◆ **Input records**:
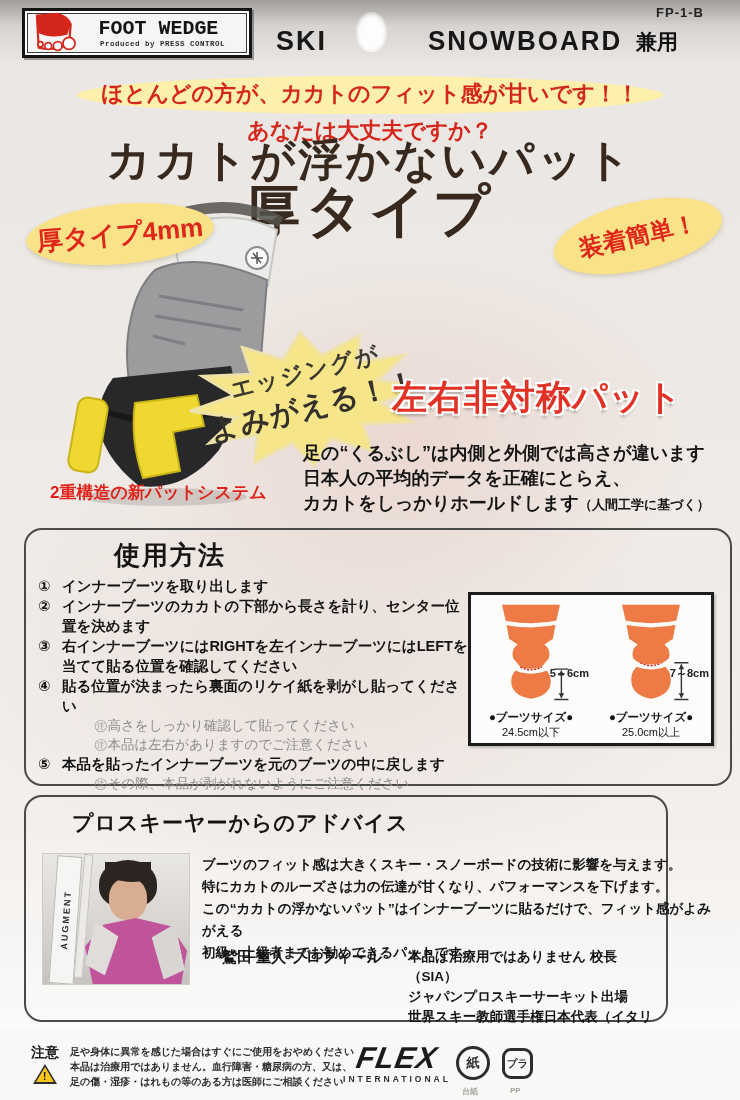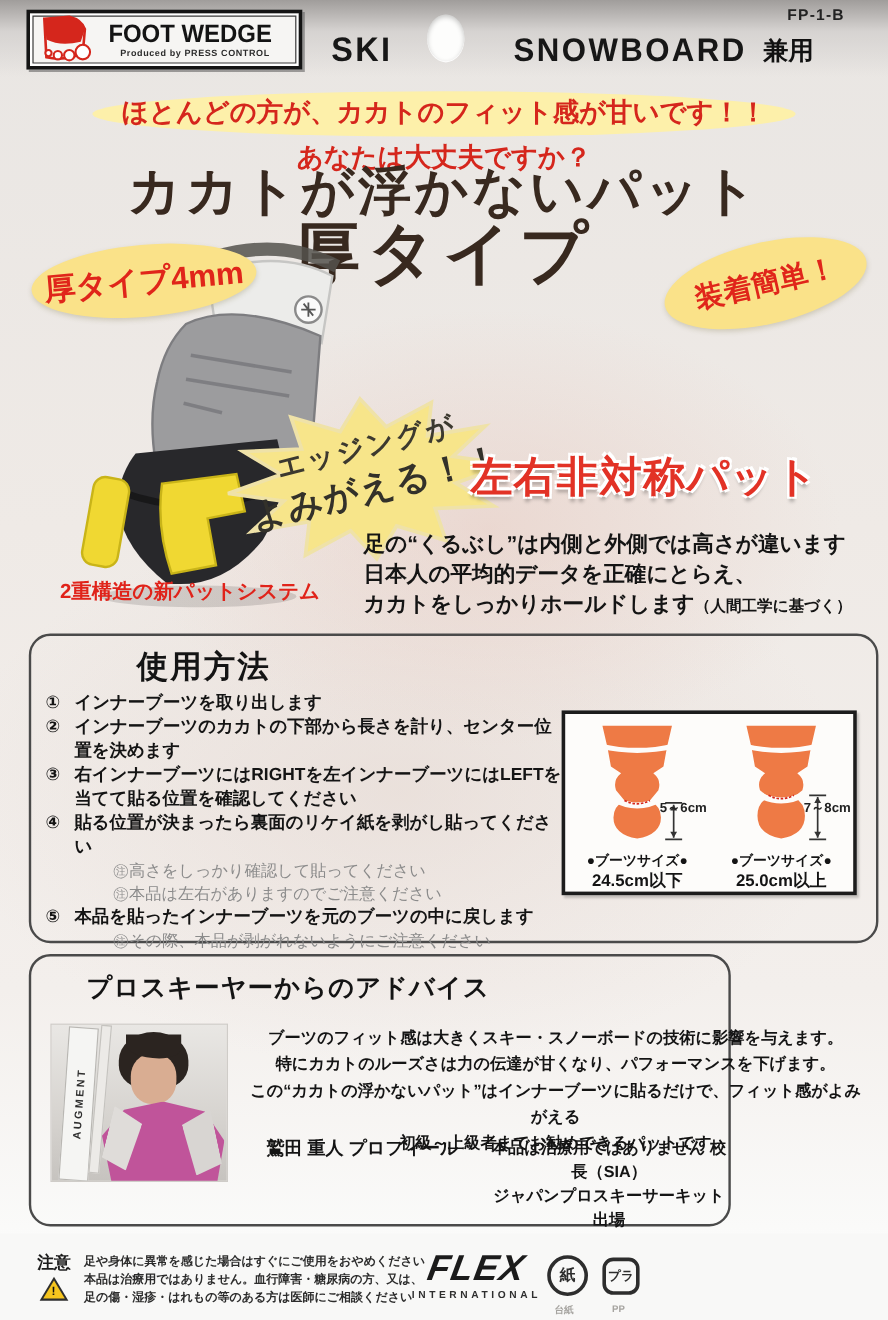--- a/index.html
+++ b/index.html
@@ -11,21 +11,21 @@
       linear-gradient(180deg, rgba(160,157,155,1) 0px, rgba(214,211,209,1) 26px, rgba(236,233,230,0) 64px),
       radial-gradient(ellipse 420px 260px at 55% 40%, rgba(230,198,188,.5), rgba(230,198,188,0) 70%),
       radial-gradient(ellipse 520px 320px at 45% 60%, rgba(222,204,196,.38), rgba(222,204,196,0) 72%),
       linear-gradient(180deg, #e9e6e3 0%, #efeae6 40%, #f3efec 75%, #fafaf9 93%, #ffffff 100%);
   }
   .abs { position:absolute; }
 
   
   .logo-box { left:22px; top:8px; width:230px; height:50px; background:#f6f5f3;
     border:3px solid #141414; box-shadow:2px 2px 0 rgba(90,90,90,.55), inset 0 0 0 2px #fff, inset 0 0 0 3px #3a3a3a;
-    display:flex; align-items:center; padding:3px 6px 3px 5px; }
+    display:flex; align-items:center; padding:3px 6px 3px 5px;font-family:Liberation Mono, monospace; }
   .logo-text { flex:1; text-align:center; }
   .logo-title { font-size:21px; font-weight:900; color:#141414; letter-spacing:0px;
     transform:scaleX(.95); transform-origin:left; white-space:nowrap; line-height:22px; }
   .logo-sub { font-size:7.5px; font-weight:700; color:#2c2c2c; letter-spacing:.5px; }
   .stencil { font-weight:900; color:#171717; letter-spacing:2px; transform:scaleY(1.05); }
   .ski { left:276px; top:26px; font-size:27px; }
   .snowboard { left:428px; top:26px; font-size:26px; }
   .kenyo { left:636px; top:28px; font-size:21px; font-weight:900; color:#111; }
   .pcode { right:36px; top:5px; font-size:13px; font-weight:700; color:#222; letter-spacing:1px; }
   .hole { left:356px; top:12px; width:31px; height:39px; border-radius:50%; background:#fdfdfc;
@@ -82,24 +82,24 @@
   .step-text { flex:1; }
   .step-note { padding-left:56px; font-size:13.5px; font-weight:400; color:#8b8b8b; line-height:19px; }
 
   .diagram { position:absolute; right:16px; top:62px; width:246px; height:154px; background:#fdfcfa;
     border:3px solid #1c1c1c; box-shadow:2px 2px 2px rgba(0,0,0,.2);
     display:flex; justify-content:center; gap:16px; padding-top:7px; }
   .heel-col { position:relative; width:104px; text-align:center; }
   .heel-col svg { display:block; margin:0 auto; }
   .measure { position:absolute; top:64px; right:-6px; font-size:11px; font-weight:700; color:#222; }
   .bsize-label { font-size:11.5px; font-weight:900; color:#141414; margin-top:2px; white-space:nowrap; }
-  .bsize-val { font-size:14px; font-weight:700; color:#141414; }
-
-  
-  .advice { left:24px; top:795px; width:585px; height:227px;text-align:center; }
+  .bsize-val { font-size:11px; font-weight:400; color:#141414; }
+
+  
+  .advice { left:24px; top:795px; width:644px; height:227px; }
   .advice-title { position:absolute; left:46px; top:12px; font-size:21px; font-weight:900; color:#141414; letter-spacing:1px; }
   .photo { position:absolute; left:16px; top:56px; width:148px; height:132px; overflow:hidden;
     background:linear-gradient(180deg,#e9e7e4 0%,#d6d3cf 60%,#c6c3bf 100%); border:1px solid #cfccc8; }
   .ski-plank { position:absolute; left:10px; top:2px; width:25px; height:128px; background:#f5f5f3;
     border:1px solid #b9b7b3; transform:rotate(4deg); display:flex; align-items:center; justify-content:center; }
   .ski-plank2 { position:absolute; left:36px; top:0px; width:9px; height:124px; background:#eceae7;
     border:1px solid #c5c3bf; transform:rotate(5deg); }
   .ski-text { writing-mode:vertical-rl; transform:rotate(180deg); font-size:9px; font-weight:700;
     letter-spacing:2px; color:#2e2e2e; }
   .hair { position:absolute; left:56px; top:6px; width:58px; height:48px; background:#2b2420;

◆ **Exercise goal**:
Within the listing, how many lines hold "rgba"? Write only that number.

◆ **Reply to the exercise**:
5